Problem details:
In the listing below, find each line containing "flash" and report it.

[Start of section]

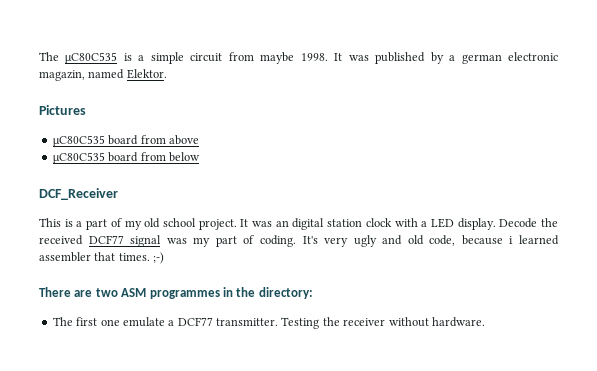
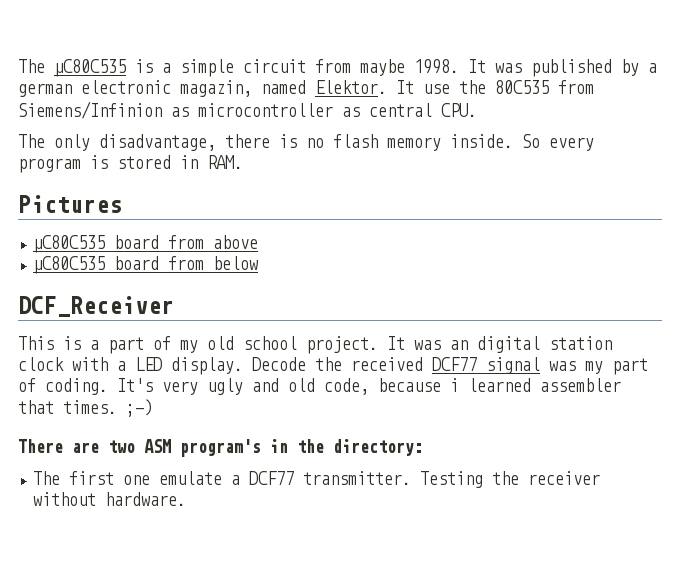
+ It use the 80C535 from Siemens/Infinion as microcontroller as central CPU.
+ The only disadvantage, there is no flash memory inside. So every program is stored in RAM.
- There are two ASM programmes in the directory:
+ There are two ASM program's in the directory:

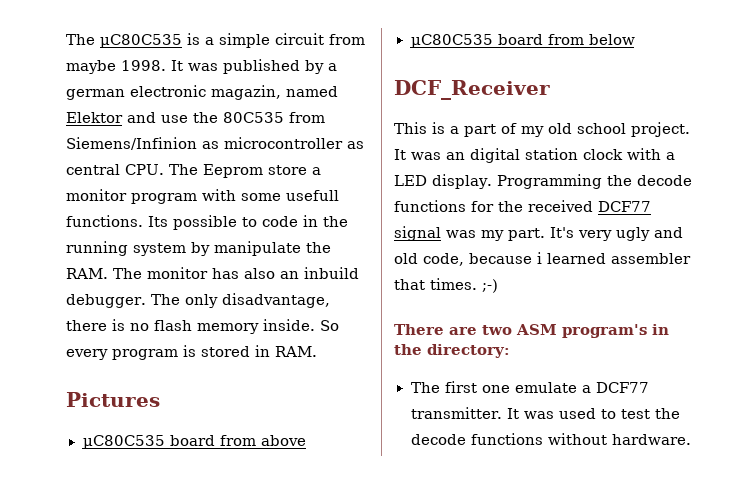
- It was published by a german electronic magazin, named Elektor. It use the 80C535 from Siemens/Infinion as microcontroller as central CPU.
- The only disadvantage, there is no flash memory inside.
+ It was published by a german electronic magazin, named Elektor and use the 80C535 from Siemens/Infinion as microcontroller as central CPU. The Eeprom store a monitor program with some usefull functions. Its possible to code in the running system by manipulate the RAM. The monitor has also an inbuild debugger. The only disadvantage, there is no flash memory inside.
- Decode the received DCF77 signal was my part of coding.
+ Programming the decode functions for the received DCF77 signal was my part.
- Testing the receiver without hardware.
+ It was used to test the decode functions without hardware.

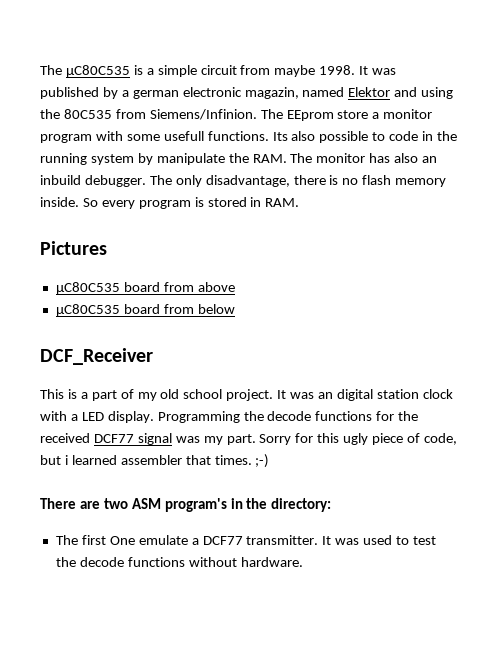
- It was published by a german electronic magazin, named Elektor and use the 80C535 from Siemens/Infinion as microcontroller as central CPU. The Eeprom store a monitor program with some usefull functions.
+ It was published by a german electronic magazin, named Elektor and using the 80C535 from Siemens/Infinion. The EEprom store a monitor program with some usefull functions.
- Its possible to code in the running system by manipulate the RAM. The monitor has also an inbuild debugger.
+ Its also possible to code in the running system by manipulate the RAM. The monitor has also an inbuild debugger.
- It's very ugly and old code, because i learned assembler that times. ;-)
+ Sorry for this ugly piece of code, but i learned assembler that times. ;-)
- The first one emulate a DCF77 transmitter.
+ The first One emulate a DCF77 transmitter.

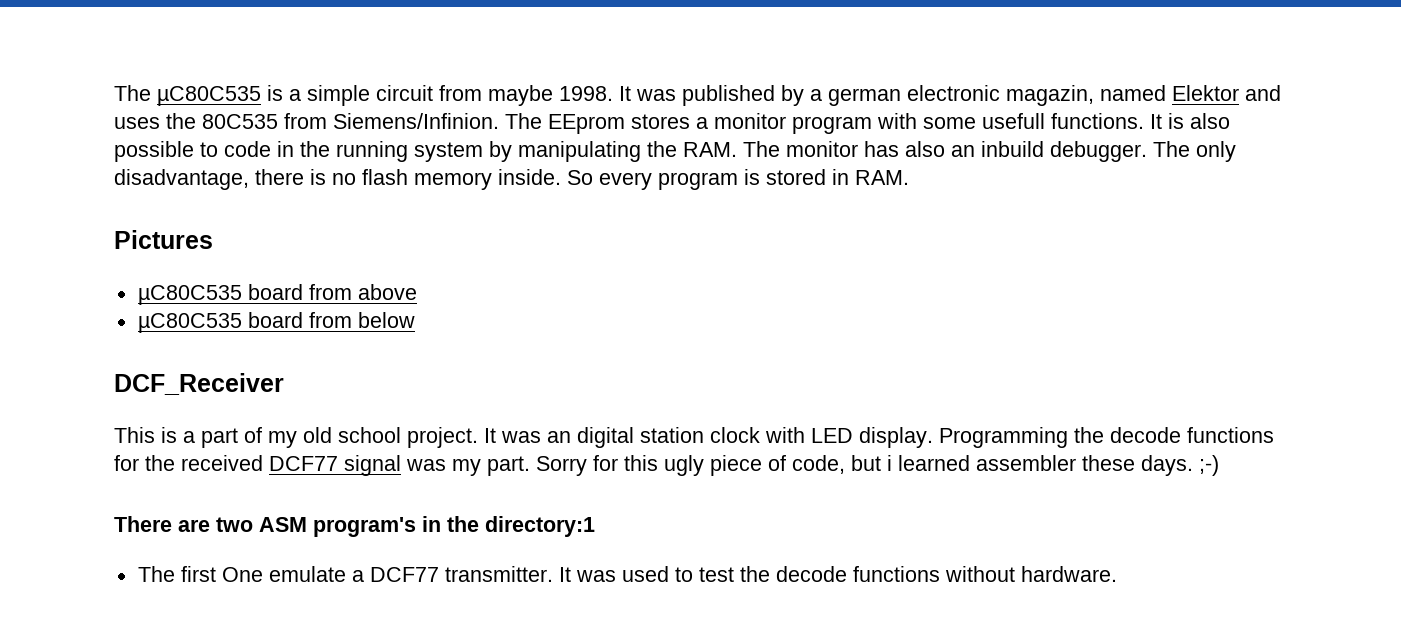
- It was published by a german electronic magazin, named Elektor and using the 80C535 from Siemens/Infinion.
+ It was published by a german electronic magazin, named Elektor and uses the 80C535 from Siemens/Infinion.
- The EEprom store a monitor program with some usefull functions.
+ The EEprom stores a monitor program with some usefull functions.
- Its also possible to code in the running system by manipulate the RAM. The monitor has also an inbuild debugger.
+ It is also possible to code in the running system by manipulating the RAM. The monitor has also an inbuild debugger.
- It was an digital station clock with a LED display.
+ It was an digital station clock with LED display.
- Sorry for this ugly piece of code, but i learned assembler that times. ;-)
+ Sorry for this ugly piece of code, but i learned assembler these days. ;-)
- There are two ASM program's in the directory:
+ There are two ASM program's in the directory:1

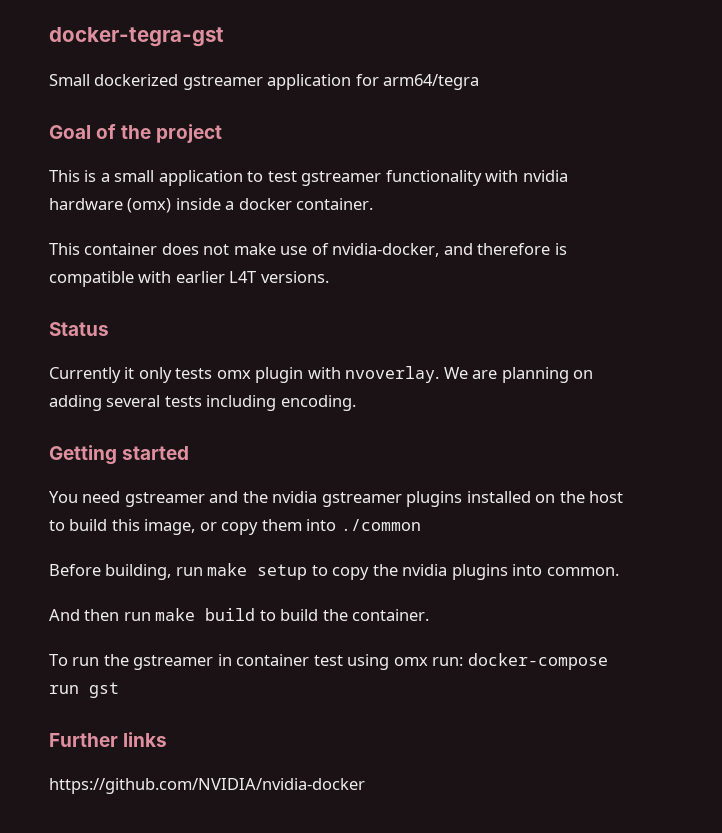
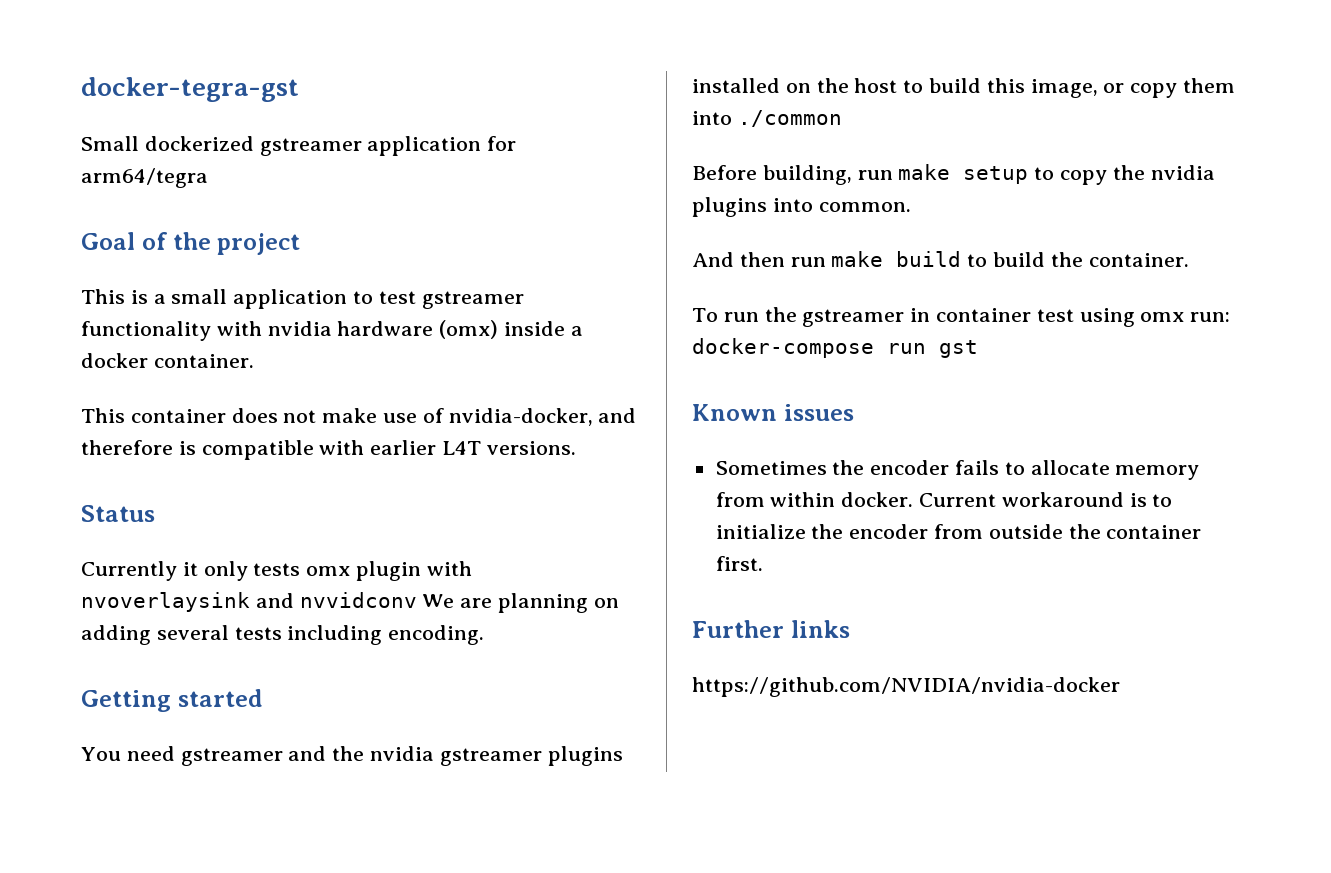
- Currently it only tests omx plugin with nvoverlay. We are planning on adding several tests including encoding.
+ Currently it only tests omx plugin with nvoverlaysink and nvvidconv We are planning on adding several tests including encoding.
+ Known issues
+ Sometimes the encoder fails to allocate memory from within docker. Current workaround is to initialize the encoder from outside the container first.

[End of section]

Your solution:
+ The only disadvantage, there is no flash memory inside. So every program is stored in RAM.
- The only disadvantage, there is no flash memory inside.
+ It was published by a german electronic magazin, named Elektor and use the 80C535 from Siemens/Infinion as microcontroller as central CPU. The Eeprom store a monitor program with some usefull functions. Its possible to code in the running system by manipulate the RAM. The monitor has also an inbuild debugger. The only disadvantage, there is no flash memory inside.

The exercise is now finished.